La conquête des esprits. L’appareil d’exportation culturelle américain
L’intervention du ministre français de la Culture, Jack Lang à la conférence de Mexico mettant en cause la pénétration culturelle nord-américaine met en valeur l’étude d’Yves Eudes. On avait déjà pris l’ampleur du phénomène en France, avec La France colonisée de Jacques Thibau ; cette fois c’est tout l’appareil, ou même le système culturel américain tel qu’il se projette à l’étranger, et principalement au Tiers-Monde, qui est analysé.
On connaît les liens qu’ont toujours entretenus un certain idéalisme américain et l’expansionnisme culturel. Pour les pères fondateurs, la République américaine n’est-elle pas cette « Nation universelle » qui poursuit des idées universellement valables (Thomas Jefferson), une « république pure et vertueuse » qui a pour destin de gouverner le globe et d’y introduire la perfection de l’homme (John Adams). Certes cette portion de messianisme demeure et la « destinée manifeste » anime toujours les présidents américains de Woodrow Wilson à Jimmy Carter.
Mais le lien entre culture et diplomatie n’apparaît-il pas plutôt de manière plus prosaïque comme la conscience que, dans ce monde chaotique et en proie à l’anarchie, les seuls États-Unis apparaissent comme l’élément susceptible d’apporter une vision globale (Zbigniew Brezinski) ou des outils analytiques (Henry Kissinger). Pourtant le lien entre les affaires commerciales et économiques et l’image culturelle sont des plus fermes. Ce qui est, apparemment, plus étrange est qu’ils aient été perçus depuis fort longtemps comme une affaire publique. Les relations culturelles ont toujours constitué une sorte de quatrième dimension des actions internationales classiques aux côtés de la diplomatie, du militaire ou de l’économique. Du mémorandum Kennedy de 1963 explicitant les objectifs principaux de l’action culturelle extérieure des États-Unis au rapport Rockefeller de 1969 sur l’Amérique latine, les textes d’orientation se sont succédé inspirés de la même philosophie néo-interventionniste basée sur des programmes d’information, d’échanges de personnes d’aide, ou de propagande. Mais le véritable credo sur lequel repose l’approche américaine de 1945 à la critique appuyée du rapport McBride (1981) et du concept de « nouvel ordre mondial de l’information » est la libre circulation de l’information présentée à l’après-guerre comme la meilleure garantie contre la résurgence des régimes fascistes.

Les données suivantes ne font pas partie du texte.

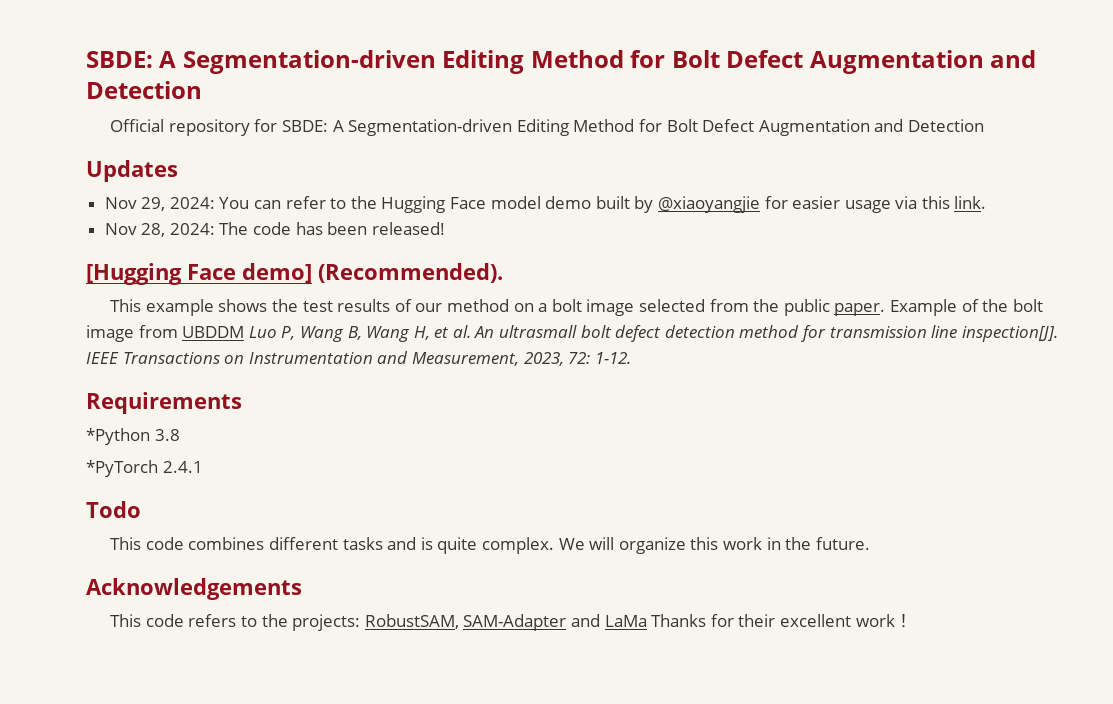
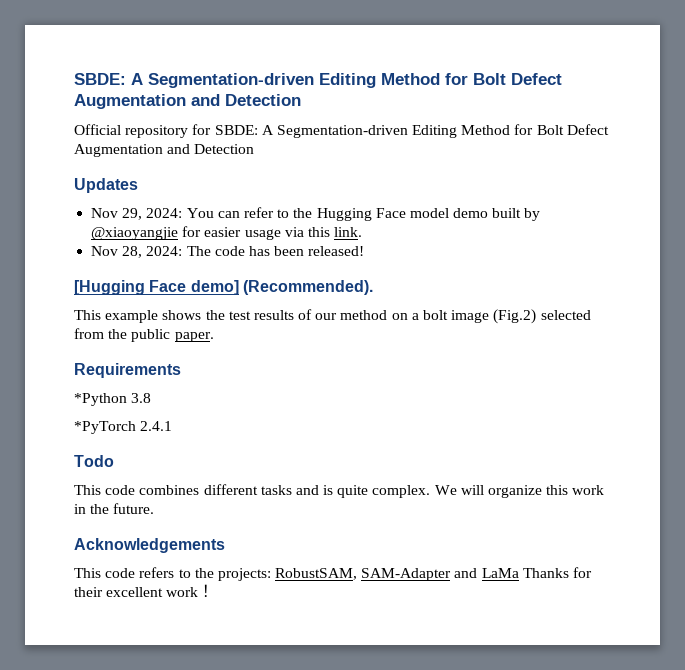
- This example shows the test results of our method on a bolt image selected from the public paper. Example of the bolt image from UBDDM Luo P, Wang B, Wang H, et al. An ultrasmall bolt defect detection method for transmission line inspection[J]. IEEE Transactions on Instrumentation and Measurement, 2023, 72: 1-12.
+ This example shows the test results of our method on a bolt image (Fig.2) selected from the public paper.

Significative est cette citation du secrétaire d’État John F. Dulles, rappelée par Yves Eudes : « Si on devait me laisser établir qu’un seul principe de politique étrangère, je choisirais la libre circulation de l’information ». Mais ce qui a donné à ce concept une formidable impulsion est la conjonction de deux facteurs décisifs. D’une part, l’expansion culturelle a été très vite liée, du fait de la guerre froide, aux impératifs de la sécurité nationale, d’où la mobilisation de tout l’appareil d’état à son service. Puis, du fait de la suprématie technologique des États-Unis, au départ militaire, dans le domaine des communications, l’utilisation de moyens divers est en expansion permanente. À partir de ce constat tout se tient : création d’un réseau mondial ancré sur ces États-Unis qui supplante très vite la place de Londres, développement rapide de l’électronique et des marchés d’exportation. L’Amérique devient la mémoire du monde.
Yves Eudes décrit, avec détail, les ramifications de cet appareil d’exportation culturelle américaine. De l’Agence internationale de communication (US International Communication Agency) doté d’une radio (la célèbre Voice of America, ou VOA) ou de nombreux programmes annexes de presse, de publication ou d’échanges à l’AID (Agence pour le développement international) ou le Peace Corps, sans oublier la CIA (Central Intelligence Agency), le bilan est impressionnant.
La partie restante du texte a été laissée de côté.